Please print, exactly, only the lines in the entries below from the line that has "0 38px; background:#c2410c;" through the line that has "display:flex; align-items:center; gap:8px;". Pictures don't go in.

Records drawn from a dataset:
%%

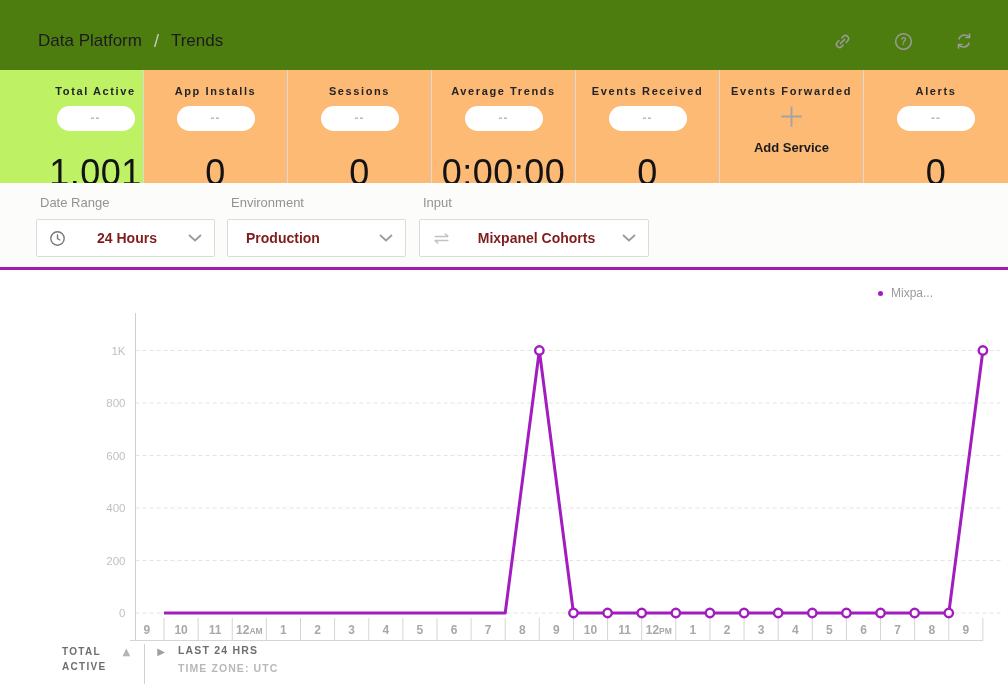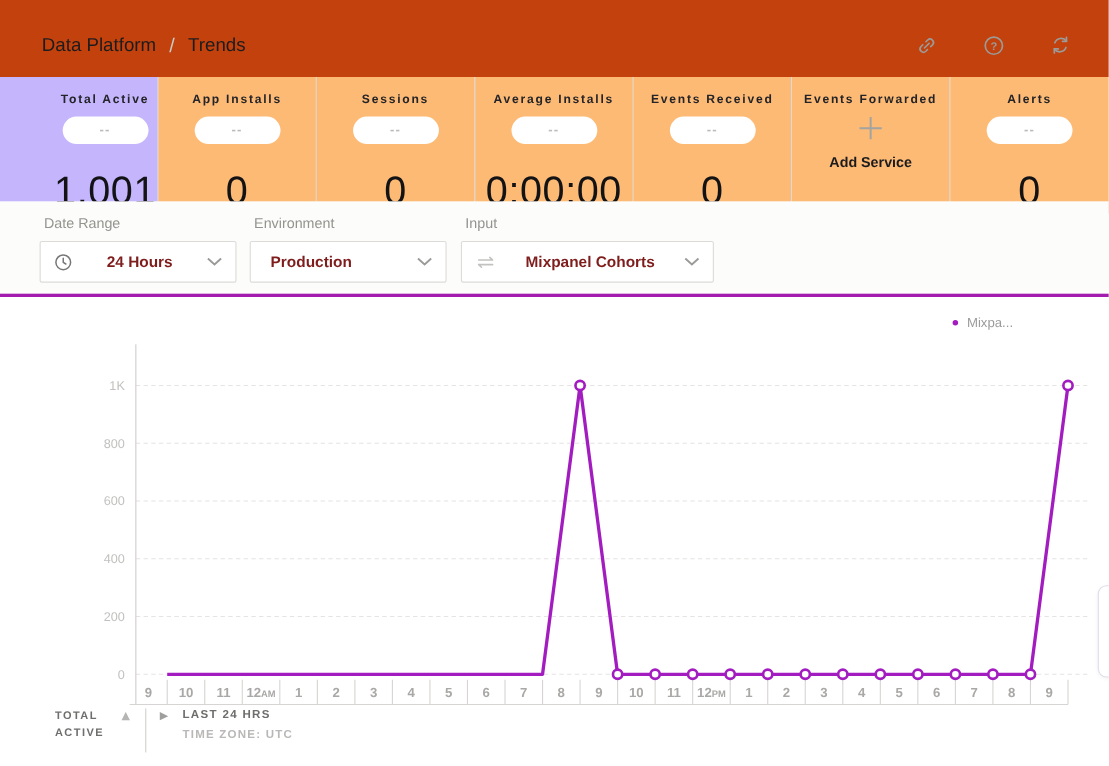--- a/index.html
+++ b/index.html
@@ -9,7 +9,7 @@
 
   
   header { height:70px; display:flex; align-items:center; justify-content:space-between;
-           padding:12px 34px 0 38px; background:#c2410c; }
+           padding:12px 34px 0 38px; background:#4d7c0f; }
   .breadcrumb { display:flex; align-items:center; font-size:17px; color:#1c1c1e; }
   .breadcrumb .sep { color:#c9c9c7; margin:0 12px; font-size:18px; font-weight:300; }
   .header-icons { display:flex; align-items:center; gap:41px; }

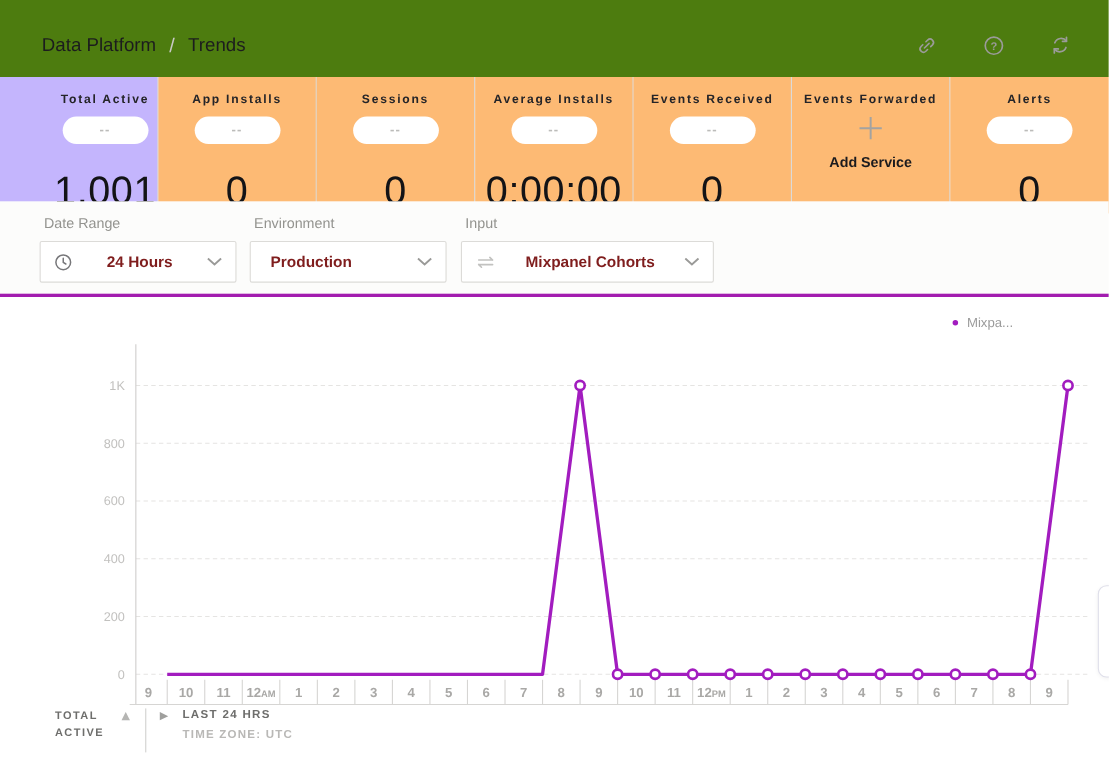--- a/index.html
+++ b/index.html
@@ -19,7 +19,7 @@
   .stats { display:grid; grid-template-columns:repeat(7,1fr); height:113px; }
   .card { background:#fdba74; border-right:1px solid #dbdad8; text-align:center; padding-top:15px; cursor:pointer; }
   .card:last-child { border-right:none; }
-  .card.selected { background:#c4b5fd;padding-left:48px; }
+  .card.selected { background:#bef264;padding-left:48px; }
   .card-label { font-size:11px; font-weight:bold; letter-spacing:1.6px; color:#242428; }
   .pill { width:78px; height:25px; margin:9px auto 0; background:#fff; border-radius:13px;
           line-height:25px; font-size:12px; font-weight:bold; letter-spacing:1px; color:#bcbcba; }

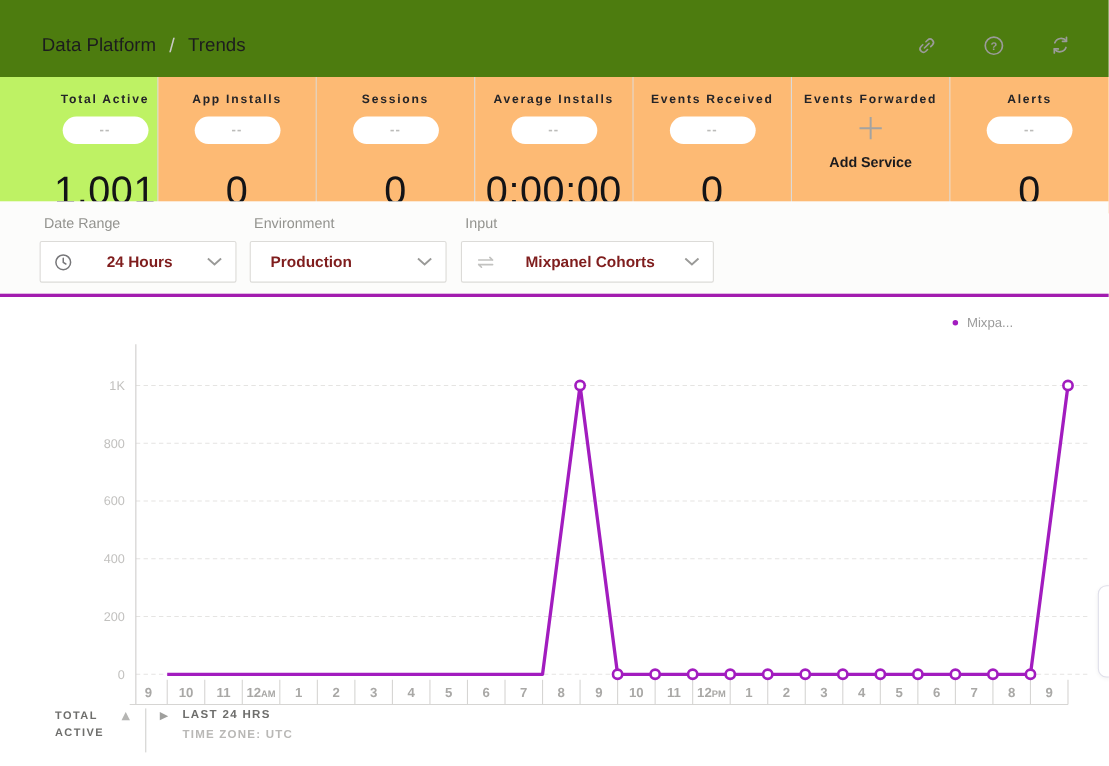--- a/index.html
+++ b/index.html
@@ -113,7 +113,7 @@
       <div class="card-value">0</div>
     </div>
     <div class="card">
-      <div class="card-label">Average Installs</div>
+      <div class="card-label">Average Trends</div>
       <div class="pill">--</div>
       <div class="card-value">0:00:00</div>
     </div>

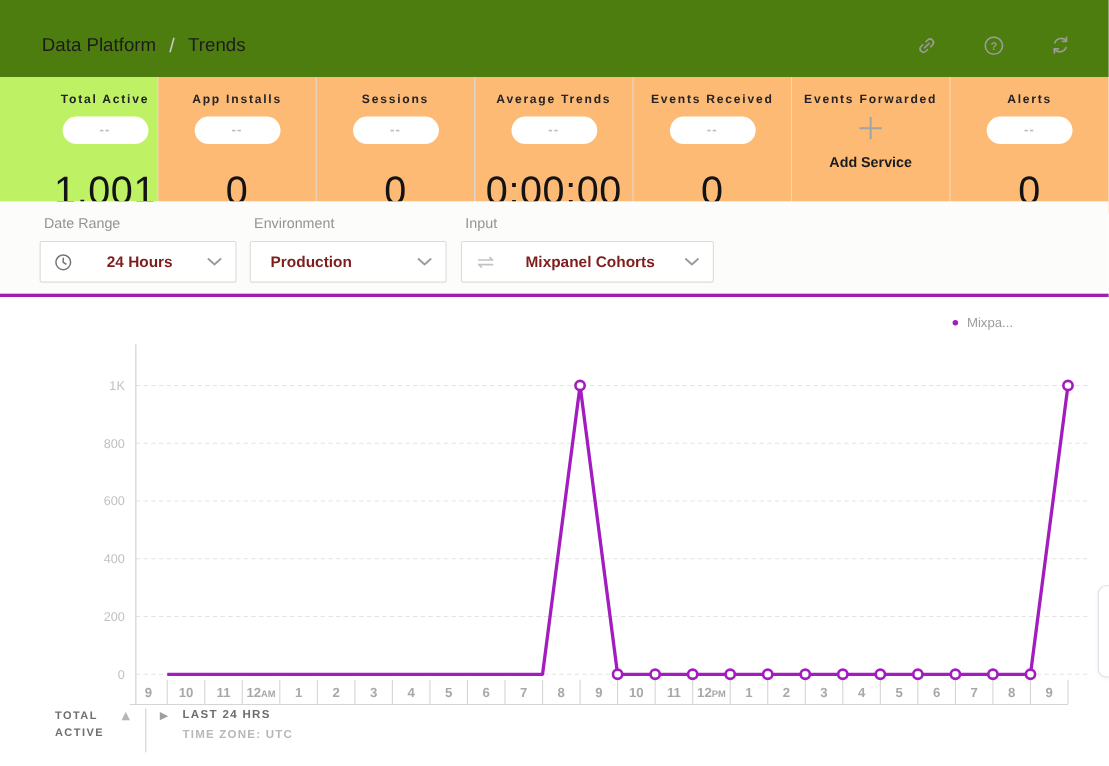--- a/index.html
+++ b/index.html
@@ -40,7 +40,7 @@
   .fg-input{ left:419px; } .fg-input .dropdown { width:230px; }
 
   
-  .chart-section { position:relative; height:426px; background:#fff; }
+  .chart-section { position:relative; height:426px; background:#fff;margin-left:12px; }
   .legend { position:absolute; top:16px; left:866px; display:flex; align-items:center; gap:8px;
             font-size:12px; color:#9b9b9b; cursor:pointer; }
   .legend-dot { width:5px; height:5px; border-radius:50%; background:#A21CBF; }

%%

** Answer to the exercise **
-           padding:12px 34px 0 38px; background:#c2410c; }
+           padding:12px 34px 0 38px; background:#4d7c0f; }
   .breadcrumb { display:flex; align-items:center; font-size:17px; color:#1c1c1e; }
   .breadcrumb .sep { color:#c9c9c7; margin:0 12px; font-size:18px; font-weight:300; }
   .header-icons { display:flex; align-items:center; gap:41px; }

--- a/index.html
+++ b/index.html
@@ -19,7 +19,7 @@
   .stats { display:grid; grid-template-columns:repeat(7,1fr); height:113px; }
   .card { background:#fdba74; border-right:1px solid #dbdad8; text-align:center; padding-top:15px; cursor:pointer; }
   .card:last-child { border-right:none; }
-  .card.selected { background:#c4b5fd;padding-left:48px; }
+  .card.selected { background:#bef264;padding-left:48px; }
   .card-label { font-size:11px; font-weight:bold; letter-spacing:1.6px; color:#242428; }
   .pill { width:78px; height:25px; margin:9px auto 0; background:#fff; border-radius:13px;
           line-height:25px; font-size:12px; font-weight:bold; letter-spacing:1px; color:#bcbcba; }

--- a/index.html
+++ b/index.html
@@ -113,7 +113,7 @@
       <div class="card-value">0</div>
     </div>
     <div class="card">
-      <div class="card-label">Average Installs</div>
+      <div class="card-label">Average Trends</div>
       <div class="pill">--</div>
       <div class="card-value">0:00:00</div>
     </div>

--- a/index.html
+++ b/index.html
@@ -40,7 +40,7 @@
   .fg-input{ left:419px; } .fg-input .dropdown { width:230px; }
 
   
-  .chart-section { position:relative; height:426px; background:#fff; }
+  .chart-section { position:relative; height:426px; background:#fff;margin-left:12px; }
   .legend { position:absolute; top:16px; left:866px; display:flex; align-items:center; gap:8px;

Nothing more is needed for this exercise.